JLL Capital Markets closes sale of 232-unit apartment community in Austin

 JLL Capital Markets arranged the sale of Wildcreek Apartments, a 232-unit, 1984-vintage garden-style apartment community in South Central Austin.

JLL represented the seller, Bob Reeve. The buyer was Continental Realty Group.

The community is strategically positioned at 1511 Faro Dr. in Austin’s Southeast Central submarket, offering convenient access to major employment centers including Oracle’s headquarters, Tesla’s Gigafactory and Austin-Bergstrom International Airport. 

Wildcreek Apartments sits on 14.2 acres and features a mix of one and two-bedroom units averaging 660 square feet. The 153,120-square-foot multifamily community offers significant value-add potential with 100% of units unrenovated and current occupancy at 63%. Community amenities include two swimming pools, on-site laundry facilities and expansive green spaces. Unit interiors feature open floor plans with carpet and vinyl plank flooring, electric appliances and individual HVAC systems. The property presents substantial upside potential through strategic renovations to unit interiors, common areas and implementation of improved management practices.

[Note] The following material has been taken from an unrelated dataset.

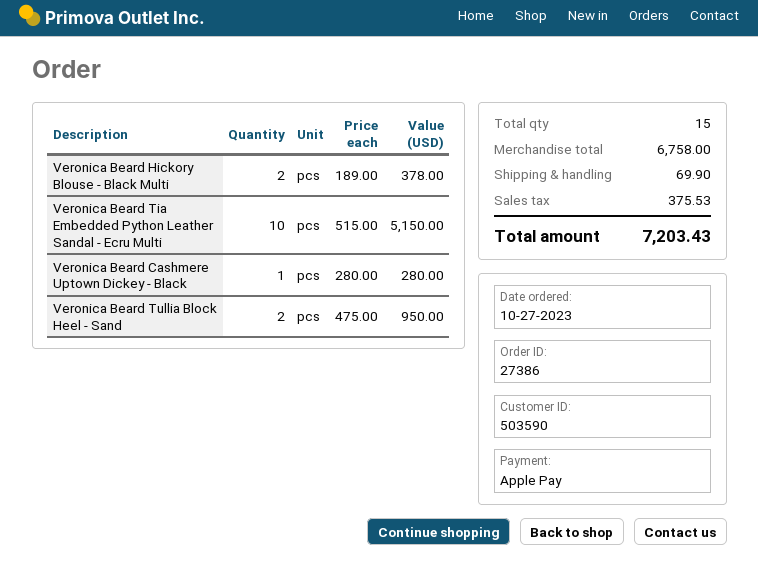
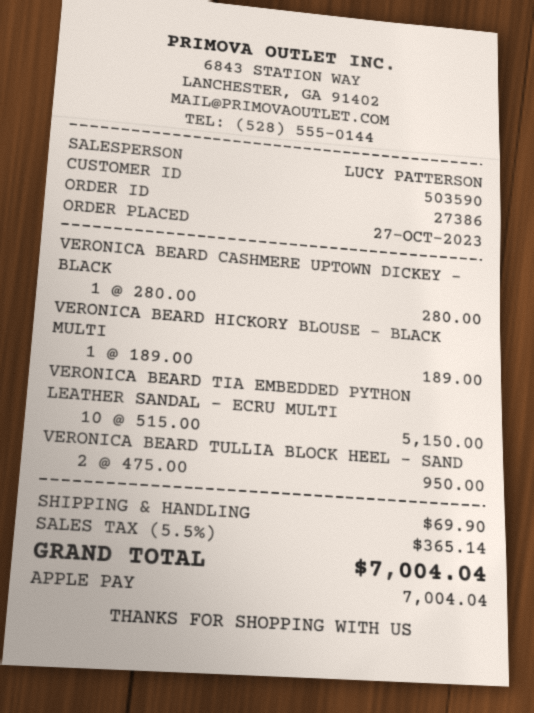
Veronica Beard Hickory Blouse - Black Multi: 2 x 189.00 = 378.00 -> 1 x 189.00 = 189.00
tax: 375.53 -> 365.14
total: 7203.43 -> 7004.04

JLL Capital Market’s Investment Sales and Advisory team representing the seller was led by Managing Director Ryan McBride, Senior Managing Director Robert Wooten and Managing Director Robert Arzola.

Northmarq close three shopping center transactions across Texas in July

Northmarq’s Houston Investment Sales team closed three separate shopping center transactions across Texas during the month of July. The deals were led by Northmarq’s Riley Sharman and team.  

Northmarq represented buyers for Autum Heights (Converse, Texas) and Ella Plaza (Houston), and represented the seller at Sedona Lakes Plaza (Manvel, Texas).  

Ella Plaza – Houston, Texas 
Representing Sega Development, LLC, Northmarq arranged the acquisition of Ella Plaza, a 90% leased, 82,073-sq.-ft. shopping center located at 1319 Cypress Creek Parkway in Houston.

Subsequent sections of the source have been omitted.